The essence of rural homestead recognition is to extract the rural buildings and related areas from the images. The use of high-resolution remote sensing images to automatically extract buildings has always been a hot issue, and it has great significance for urban and rural planning, map updating, disaster assessment, geographic information system database updating, and other applications [
3,
4,
5]. With the development of deep learning technologies, fast and accurate building extraction has become possible. Due to the irregular shapes and boundaries of buildings, the semantic segmentation method appears to be the most prospective for precisely extracting buildings in high-resolution remote sensing images, and the extracted targets can also be used further for subsequent analysis and calculations.
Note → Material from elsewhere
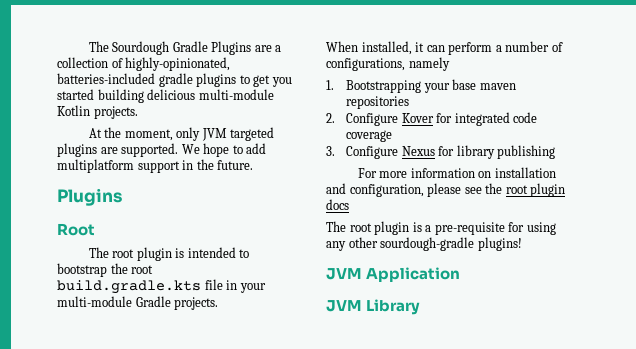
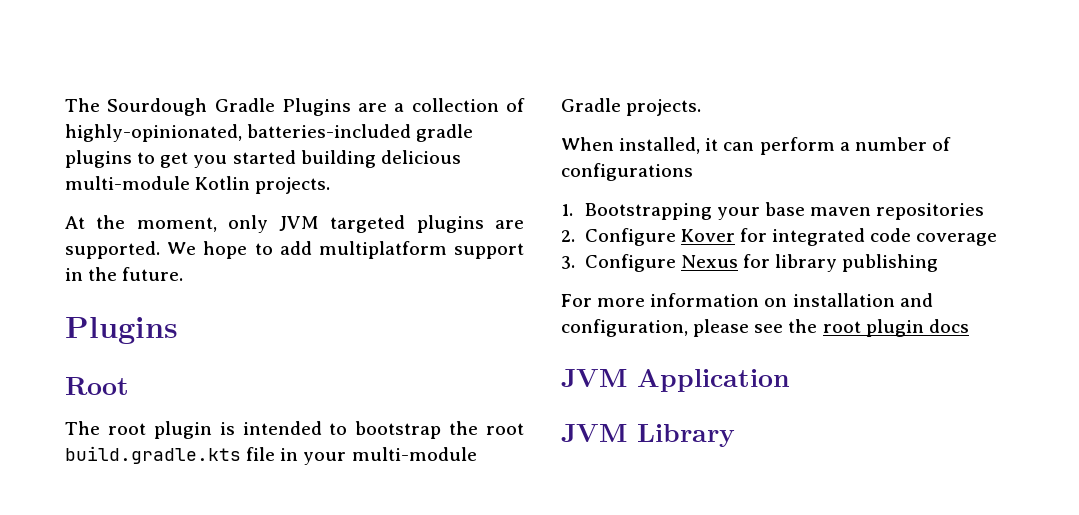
- When installed, it can perform a number of configurations, namely
+ When installed, it can perform a number of configurations
- The root plugin is a pre-requisite for using any other sourdough-gradle plugins!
The contribution of the pioneering work of deep learning in the field of semantic segmentation, fully convolutional networks (FCNs), is to employ an end-to-end convolution neural network and also use deconvolution for up-sampling [
6]. Furthermore, a jump connection method was used to fuse the deep and shallow information of the network. Then, U-Net added a channel feature fusion method on the basis of FCN, fusing the underlying information and advanced information in the channel dimension, which is more helpful for obtaining boundary information [
7]. As the latest version of the DeepLab series proposed by Google, DeepLabV3+ employed the encoder–decoder architecture and atrous spatial pyramid pooling module to obtain multi-scale spatial information and integrate low-level features into high-level semantic information [
8]. DANet combines channel attention mechanism and spatial attention mechanism to enhance the expression ability of foreground and make the network focus more on the target pixels [
9]. Given that the semantic segmentation algorithms have achieved excellent performance, many scholars have improved the existing models suitable for urban building extraction. For instance, Xu et al. combined the attention mechanism module and the multi-scale nesting module to improve the U-Net algorithm [
10]. Zhang et al. proposed the JointNet algorithm with atrous convolution to extract urban buildings and roads [
11]. Ye et al. studied the semantic gap of features at different stages in semantic segmentation and re-weighted the attention mechanism to extract buildings [
12]. Aiming at the problem of the difficulty of recognizing a building boundary using semantic segmentation, Xia et al. proposed the Dense D-LinkNet architecture to realize the precise extraction of the building [
13].
Buildings in rural areas are generally scattered and disordered, but in partial areas, rural houses are closely connected. In order to calculate the quantitative indicators such as the number and area of rural homesteads, a high-precision algorithm is required to extract rural homesteads from satellite images. Recently, semantic segmentation methods have been successfully applied for extracting and detecting rural buildings. Pan et al. employed U-Net to extract and recognize urban village buildings based on Worldview satellite images [
14]. Ye et al. combined Dilated-Resnet and SE-Module with FCN to discriminate rural settlements using Gaofen-2 images [
15]. Sun et al. used a two-stage CNN model to detect rural buildings [
16]. Li et al. focused on the problem of distinguishing old and new rural buildings and then improved the instance segmentation algorithm Mask-RCNN in combination with the threshold mask method to recognize old and new buildings in rural areas [
17].
Despite satisfactory performance in the extraction of buildings in urban areas [
17,
18], the biggest challenge that needs to be addressed for accurately calculating the relevant indicators of rural homesteads is the need to refine the extraction of closely connected rural buildings. There are many types of features in rural areas, and some homesteads are similar to farmlands, roads, waters, and other background categories in terms of color, brightness, and texture. This will greatly interfere with the extraction of foreground targets. In this case, a potential solution is to build an effective semantic segmentation model with strong feature extraction and scene understanding capabilities, so that the relationship between foreground and background can be better discriminated by aggregating contextual information, which will reduce the interference of non-foreground factors on foreground targets. In addition, since most homesteads are closely adjacent and there is little spacing, it is difficult to extract the boundaries of homesteads, which causes the deviation of homestead statistics. As a result, the most desirable approach is to extract and optimize the homestead boundary for a second time to refine the initial segmentation results. Benefitting from the development of deep learning technologies, edge detection methods based on deep learning have begun to emerge. For instance, HED [
19] is an end-to-end edge detection network based on VGG-16 [
20], which is characterized by extracting features of multiple scales, multi-level deep supervision, and fusion. DecoupleSegNet [
21] decoupled the edge part of high frequency and the body part of low frequency in an image and supervised the body part and edge separately to explicitly sample different parts to achieve the purpose of optimizing the boundary. CED [
22] was proposed to solve the problem of the insufficient crispness of edge extraction, which could generate a thinner edge map than HED. Therefore, there is an urgent need to build a rural homestead recognition system using a multi-task joint framework in a precise and intelligent way.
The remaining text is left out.